- Also known as: Bessie Williams, Jane White, Dixie Gray, Rosa Green, Mazie Leroy
- Born: Catherine Brown October 1899 New York City, United States
- Died: After 1990
- Genres: Classic female blues
- Occupation: Singer
- Instrument: Vocals
- Years active: 1920s–1930s
- Labels: Okeh, Oriole, various

= Kitty Brown =

American classic female blues singer

Catherine Brown, known as Kitty Brown (October 1899 – after 1990), was an American classic female blues singer. She sometimes used the pseudonyms Bessie Williams (she was not the only performer to use this name), Jane White, Dixie Gray, Rosa Green, and Mazie Leroy. Brown was active as a recording artist from 1923 to the mid-1930s. Songs she recorded include "I Wanna Jazz Some More" and "It's De-Lovely". Little is known of her life outside music.

==Career==
Brown was born in 1899 in New York. Most of her recordings were made in 1923 and 1924. In the 1930s she recorded one track with Les Brown's Band of Renown, a version of the Cole Porter song "It's De-Lovely".

The title of her 1924 track "I Wanna Jazz Some More" is misleading. The word jazz was used as a euphemism for bodily fluid, not as a reference to the musical form. In the manner of the time, several of Brown's songs contained sexual innuendo, but not all her tracks were similarly slanted.

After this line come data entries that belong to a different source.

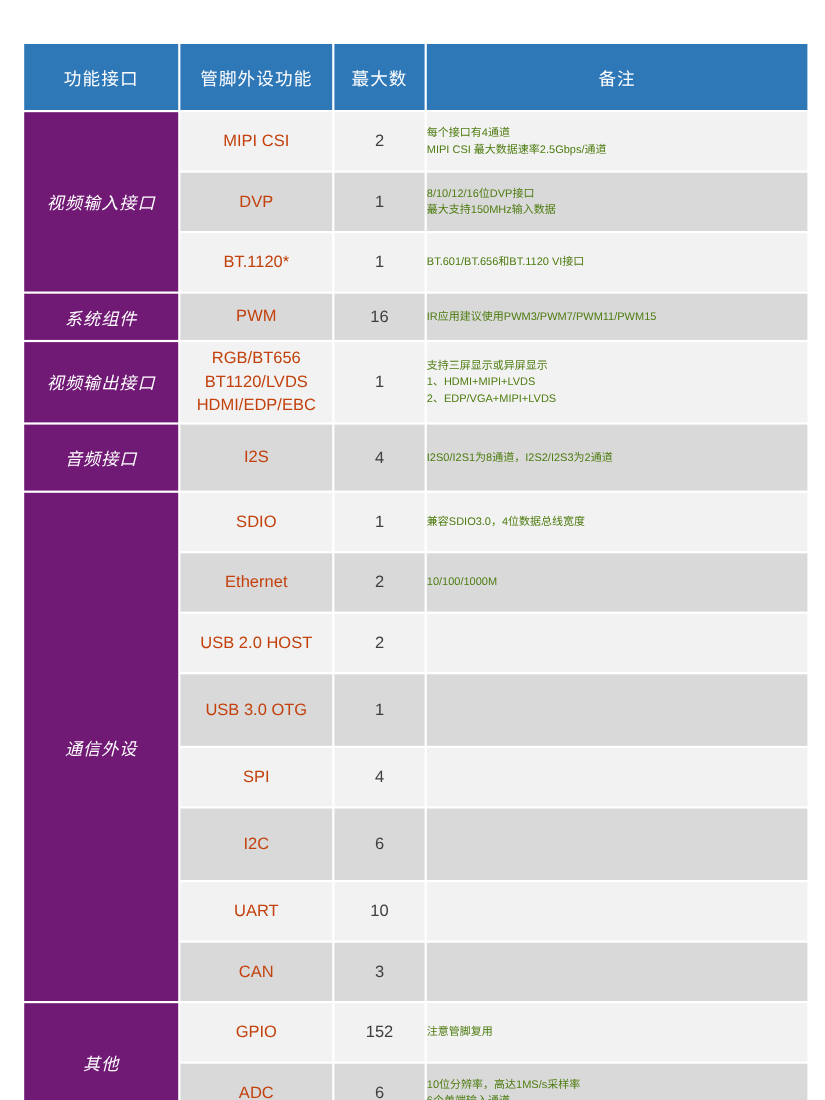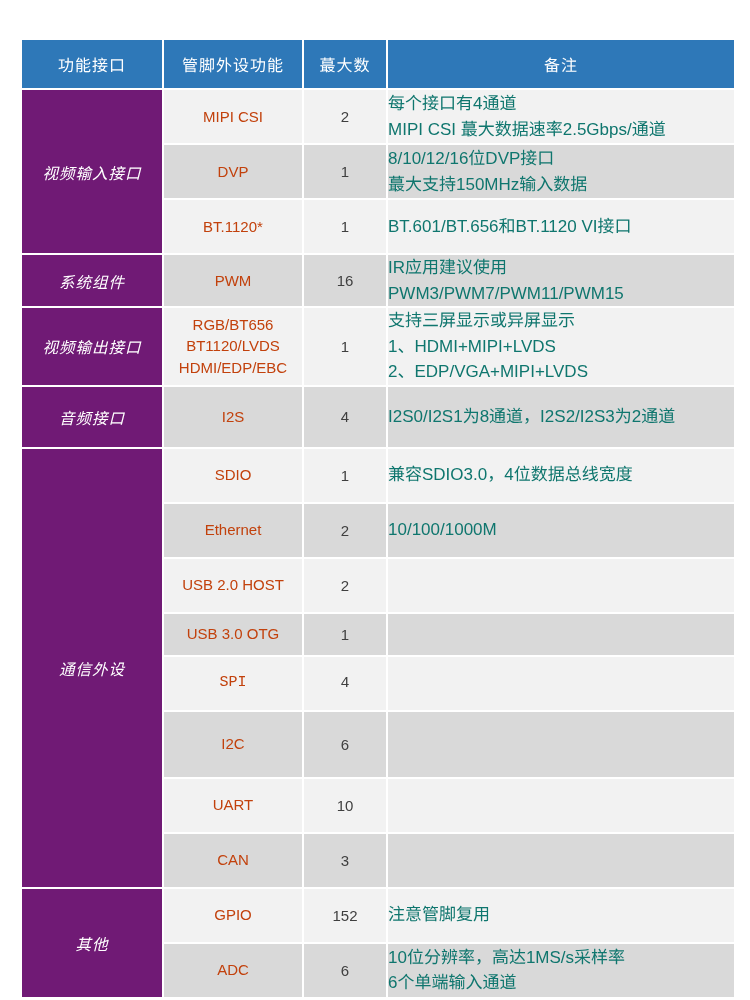--- a/index.html
+++ b/index.html
@@ -34,21 +34,21 @@
     border: 0;
     vertical-align: middle;
   }
 
   th.hd {
     background: #2E78B8;
     color: #ffffff;
     font-weight: normal;
     font-size: 16px;
     text-align: center;
-    height: 48px;
+    height: 60px;
     letter-spacing: 1px;
     font-family: Liberation Mono, monospace;
   }
 
   td.grp {
     background: #701a75;
     color: #ffffff;
     font-size: 15.5px;
     text-align: center;
     letter-spacing: 1px;
@@ -62,22 +62,22 @@
     line-height: 1.45;
   }
 
   td.num {
     font-size: 15px;
     color: #3f3f3f;
     text-align: center;
   }
 
   td.note {
-    font-size: 17px;
-    color: #0f766e;
+    font-size: 10px;
+    color: #4d7c0f;
     text-align: left;
     padding-left: 9px;
     line-height: 1.5;
   }
 
   .light { background: #F2F2F2; }
   .dark  { background: #D9D9D9; }
 
   .nl { display: block; }
 </style>
@@ -183,28 +183,28 @@
           <span class="nl">10/100/1000M</span>
         </td>
       </tr>
       <tr style="height: 53px;">
         <td class="fn light">
           <span class="nl">USB 2.0 HOST</span>
         </td>
         <td class="num light">2</td>
         <td class="note light"></td>
       </tr>
-      <tr style="height: 41px;">
+      <tr style="height: 65px;">
         <td class="fn dark">
           <span class="nl">USB 3.0 OTG</span>
         </td>
         <td class="num dark">1</td>
         <td class="note dark"></td>
       </tr>
-      <tr style="height: 53px; font-family: Liberation Mono, monospace;">
+      <tr style="height: 53px;">
         <td class="fn light">
           <span class="nl">SPI</span>
         </td>
         <td class="num light">4</td>
         <td class="note light"></td>
       </tr>
       <tr style="height: 65px;">
         <td class="fn dark">
           <span class="nl">I2C</span>
         </td>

Her debut session produced the songs "Evil Blues" and "Mean Eyes (Too Late Blues)". The former track had the notation "accompanied by Rickett Stars", almost certainly another stage name. Her main musical partner was the songwriter LeRoy Morton, who also acted as manager for Clara Smith. Brown and Morton recorded "He's Never Gonna Throw Me Down" and "Keep On Going" for Okeh Records. One of her later recording pseudonyms, Mazie Leroy, may have a connection with her association with Morton. As was becoming more common then, much of Brown's material came from the music-publishing arm of her record label. At a later session she recorded "Family Skeleton Blues", one of her more beguiling records. Among her accompanists was James "Bubber" Miley.

It is likely that contractual agreements with record labels caused her to record with other companies under assumed names, some of which are difficult to verify. The amount of recording she undertook under various other names probably exceeds her output under her own name. Verification of recordings she made as Bessie Williams is difficult, as several other singers used that name. However, Brown has been identified as the singer on several records released on the Domino label, for which she was billed as Williams.

Most of her known work is contained on the compilation album Female Blues Singers, Vol. 3: B/C (1923–1928), issued by Document Records in 1997. Her recordings include the songs "Evil Blues", "Mean Eyes (Too Late Blues)", "Deceitful Blues", "I Don't Let No One Man Worry Me", "He's Never Gonna Throw Me Down", "Keep On Going", "Family Skeleton Blues", "I Wanna Jazz Some More", and "One of These Days".

According to the researchers Bob Eagle and Eric LeBlanc, she was living in a nursing home in Manhattan in 1990. The date of her death is unknown.